Case Study:When I was working in a British bank, I had this colleague of mine who had a “stress ball” – you know, the sort you can mush up in your palm, supposedly to lower your stress levels.
Well, guess what this individual liked to do with that ball? He THREW it across the room to another colleague who gamely played along. I was appalled – coming from a consulting background, I was used to proper, professional behavior in front of my clients. I found the “ball throwing” to be pranky and extremely immature.
Don’t EVER do immature things in the office – people on your team will hate it and give you looks of disdain.
Tip 8: Respect for All
Always treat your team members kindly. I think this is especially the case for Project Managers, who may think that they are the “King of the team” and somehow control everyone.
When you speak with someone, don’t speak in a harsh tone, or rudely. And if you have to reprimand or give feedback for poor behavior, do it privately. Don’t do it in public (I still don’t understand why some people have NO SENSE of tact or EQ and continue to lash out at their teams in public).
I’ve give you an example. I once heard this lady colleague of mine (a Senior Manager) saying this to an Associate: “Wait, wait , wait … what did you just say? No, no your last sentence … what did you say? WHAT?! I specifically told you to do it this way and you did it that way. I cannot believe you …”.

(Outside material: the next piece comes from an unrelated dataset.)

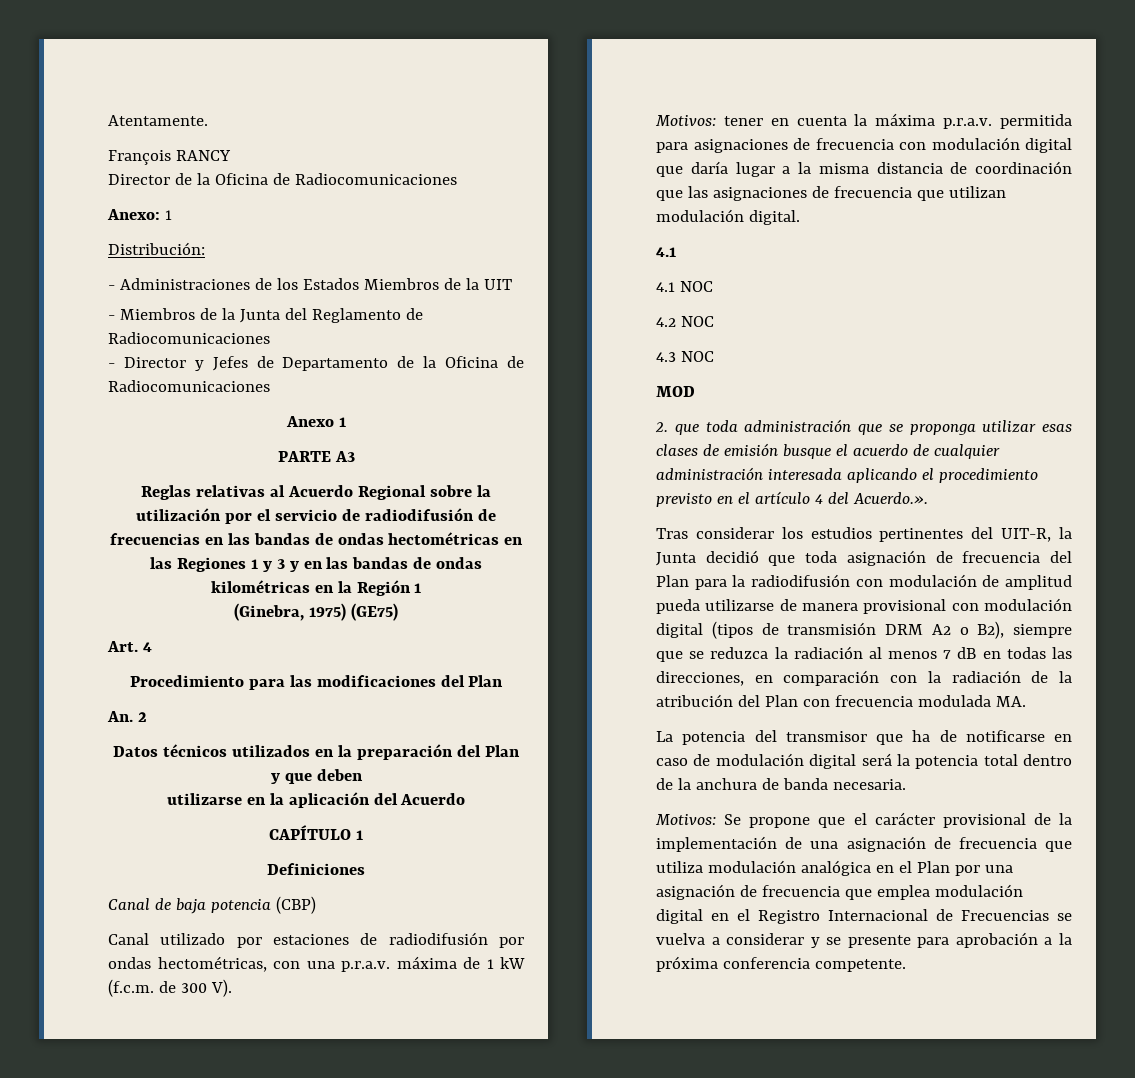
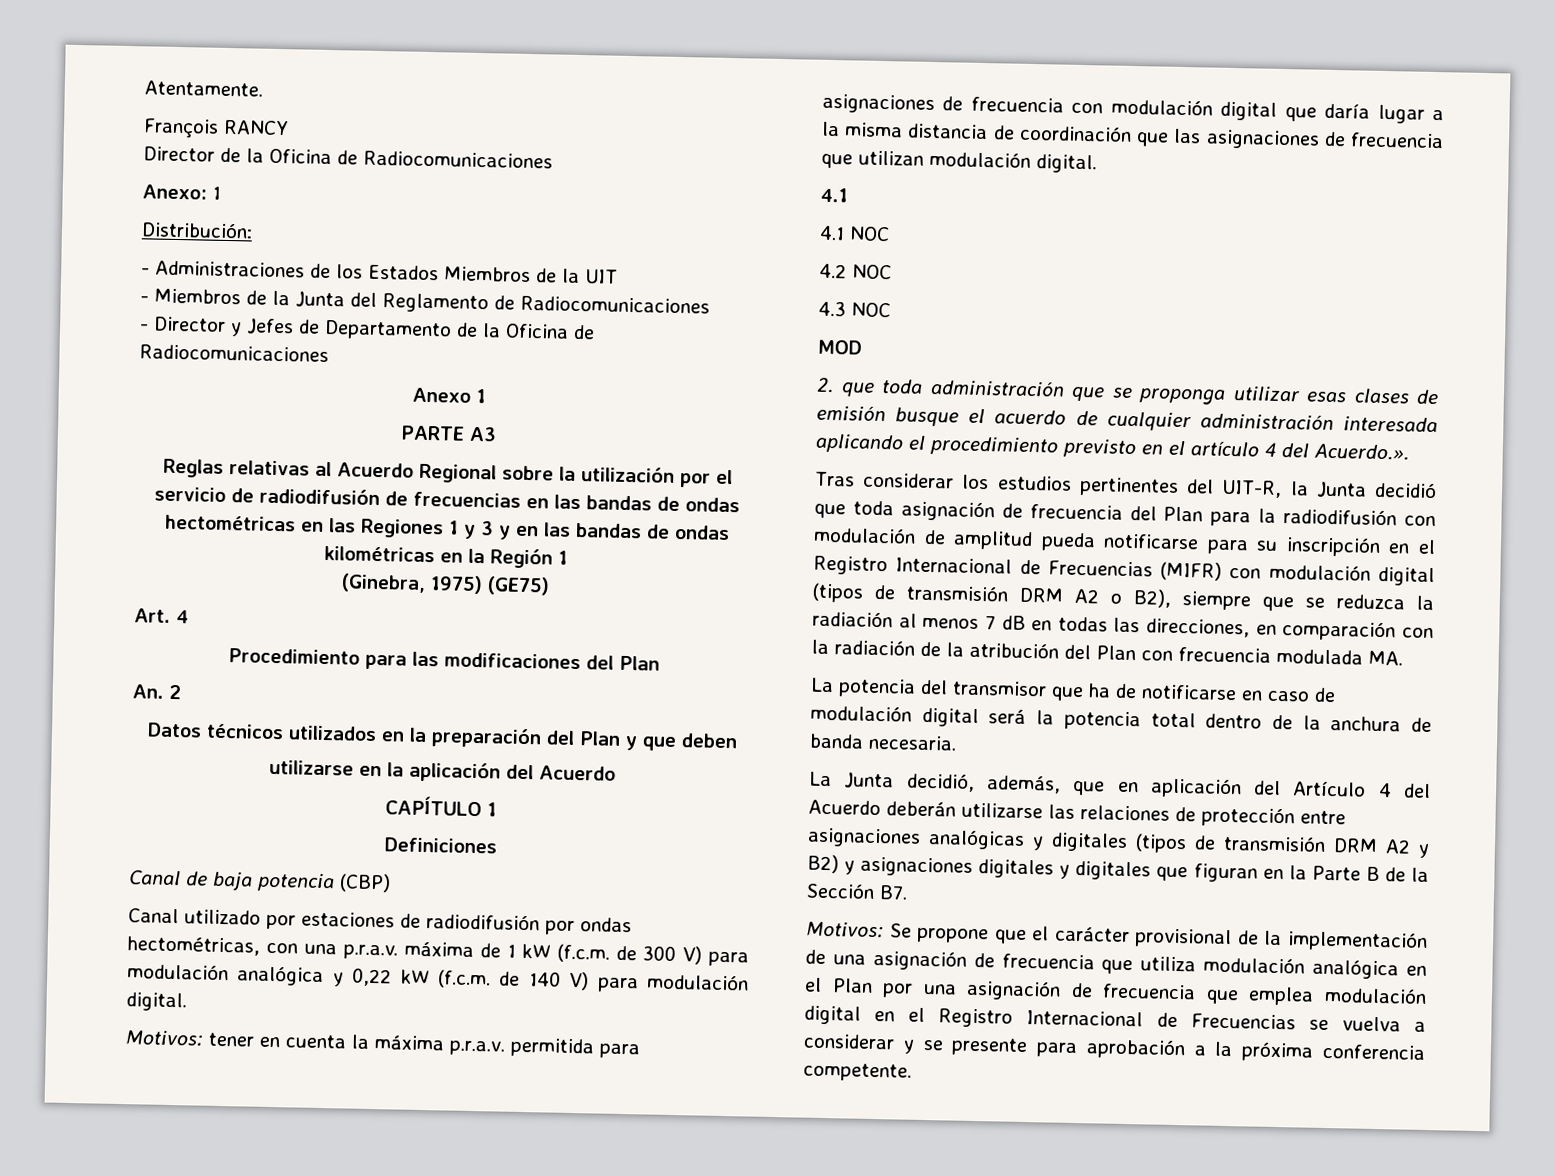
- Canal utilizado por estaciones de radiodifusión por ondas hectométricas, con una p.r.a.v. máxima de 1 kW (f.c.m. de 300 V).
+ Canal utilizado por estaciones de radiodifusión por ondas hectométricas, con una p.r.a.v. máxima de 1 kW (f.c.m. de 300 V) para modulación analógica y 0,22 kW (f.c.m. de 140 V) para modulación digital.
- Tras considerar los estudios pertinentes del UIT-R, la Junta decidió que toda asignación de frecuencia del Plan para la radiodifusión con modulación de amplitud pueda utilizarse de manera provisional con modulación digital (tipos de transmisión DRM A2 o B2), siempre que se reduzca la radiación al menos 7 dB en todas las direcciones, en comparación con la radiación de la atribución del Plan con frecuencia modulada MA.
+ Tras considerar los estudios pertinentes del UIT-R, la Junta decidió que toda asignación de frecuencia del Plan para la radiodifusión con modulación de amplitud pueda notificarse para su inscripción en el Registro Internacional de Frecuencias (MIFR) con modulación digital (tipos de transmisión DRM A2 o B2), siempre que se reduzca la radiación al menos 7 dB en todas las direcciones, en comparación con la radiación de la atribución del Plan con frecuencia modulada MA.
+ La Junta decidió, además, que en aplicación del Artículo 4 del Acuerdo deberán utilizarse las relaciones de protección entre asignaciones analógicas y digitales (tipos de transmisión DRM A2 y B2) y asignaciones digitales y digitales que figuran en la Parte B de la Sección B7.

This was done in a room which was dead quiet and with like, 10 other team members in earshot.
I have NO RESPECT for people like that. Even if her intentions were good and she wanted to coach the Associate, she should have done it in a private room. Lashing out like this in public shows EXTREME disrespect for the other person and also VERY POORLY developed EQ levels.
Always show respect for your colleagues
Tip 9: Document Simple Procedures
What do I mean by document “simple procedures”? One trick to make yourself useful to your project team, is to take up tasks which are important but no one else is doing.

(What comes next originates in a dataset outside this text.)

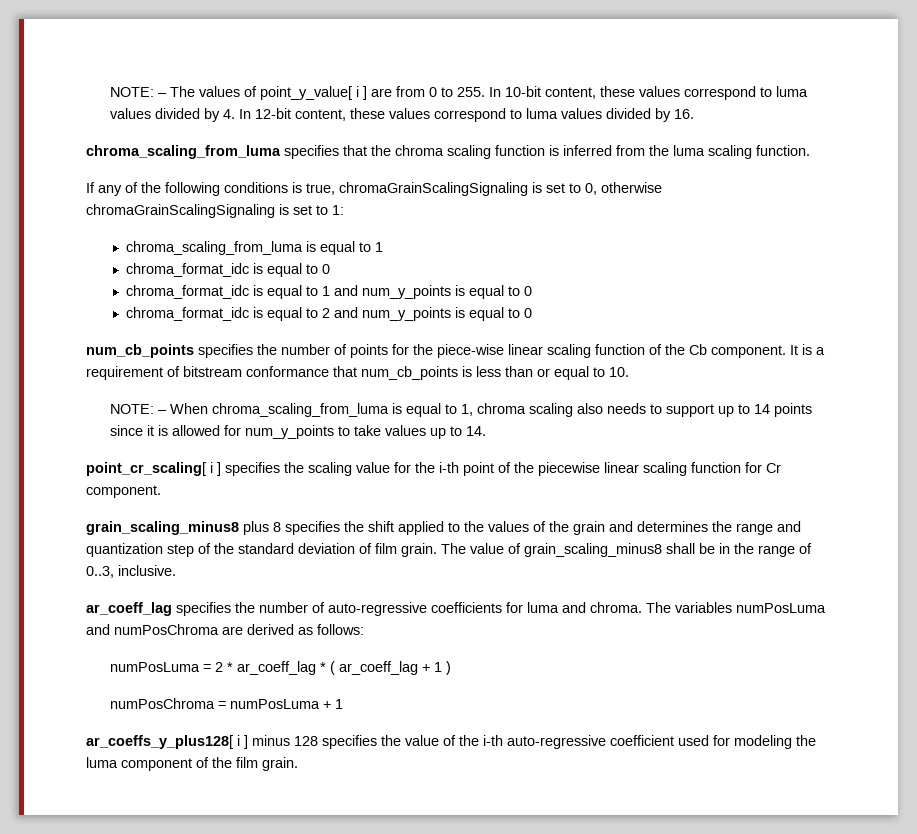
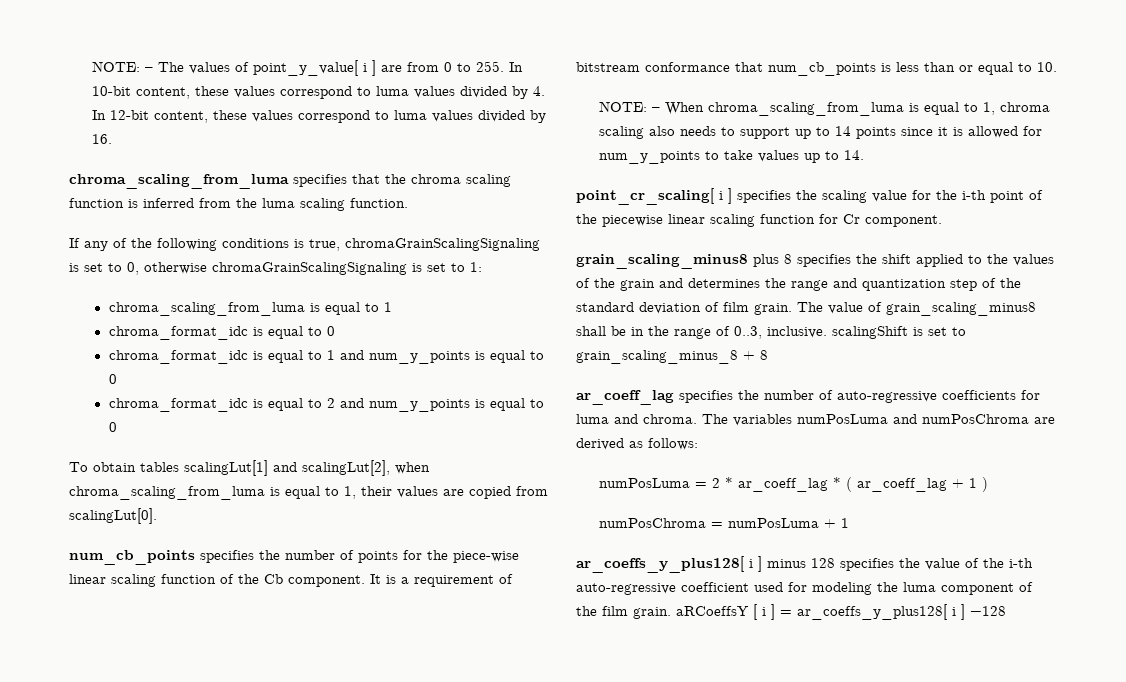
+ To obtain tables scalingLut[1] and scalingLut[2], when chroma_scaling_from_luma is equal to 1, their values are copied from scalingLut[0].
- The value of grain_scaling_minus8 shall be in the range of 0..3, inclusive.
+ The value of grain_scaling_minus8 shall be in the range of 0..3, inclusive. scalingShift is set to grain_scaling_minus_8 + 8
- ar_coeffs_y_plus128[ i ] minus 128 specifies the value of the i-th auto-regressive coefficient used for modeling the luma component of the film grain.
+ ar_coeffs_y_plus128[ i ] minus 128 specifies the value of the i-th auto-regressive coefficient used for modeling the luma component of the film grain. aRCoeffsY [ i ] = ar_coeffs_y_plus128[ i ] −128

Documenting “simple procedures” fall into this category:
- Creating a list of names and contact numbers of all team members
- Creating a “cheat sheet” of how to get your printer set up and start printing documents
- Compiling a list of important Intranet URLs for the team to access
- Compiling a common travel / leave schedule and dumping it into the team room for all to see
Things like these sound administrative, but are HIGHLY important. When you’re one hour away from a major meeting and need to print something, you’ll be glad you had a “cheat sheet” showing you how to get a printer set up. Good team members are always on the lookout for information that can be readily re-used by others.
Tip 10: Show Up.
Perhaps one of THE most important tips I have in this list. Often, I find my team members NOT SHOWING UP. Not just in terms of reporting for work – I mean that they don’t go the extra mile to e.g. meet up with other team members in social gatherings or drinks.
Remember – you need to show up. The more you show up at company events, or speak to your boss or senior management, the more aware they will be that you exist. And when opportunities arise, they will remember you and help you land the juiciest clients and projects.
Wrapping Up …
I hope the above has helped you understand some of the key tips for being a team player at work. If you apply just some of the above tips to your daily work, I guarantee you will see results pretty soon.
And if you ask me which is my favorite tip, I’d say “Be Helpful.”
Just remembering and applying that one tip alone will do wonders for your career. Everyone likes someone who can help and chip in. No one likes a complainer or someone that works against the grain.
Do yourself a favor and contribute to the team!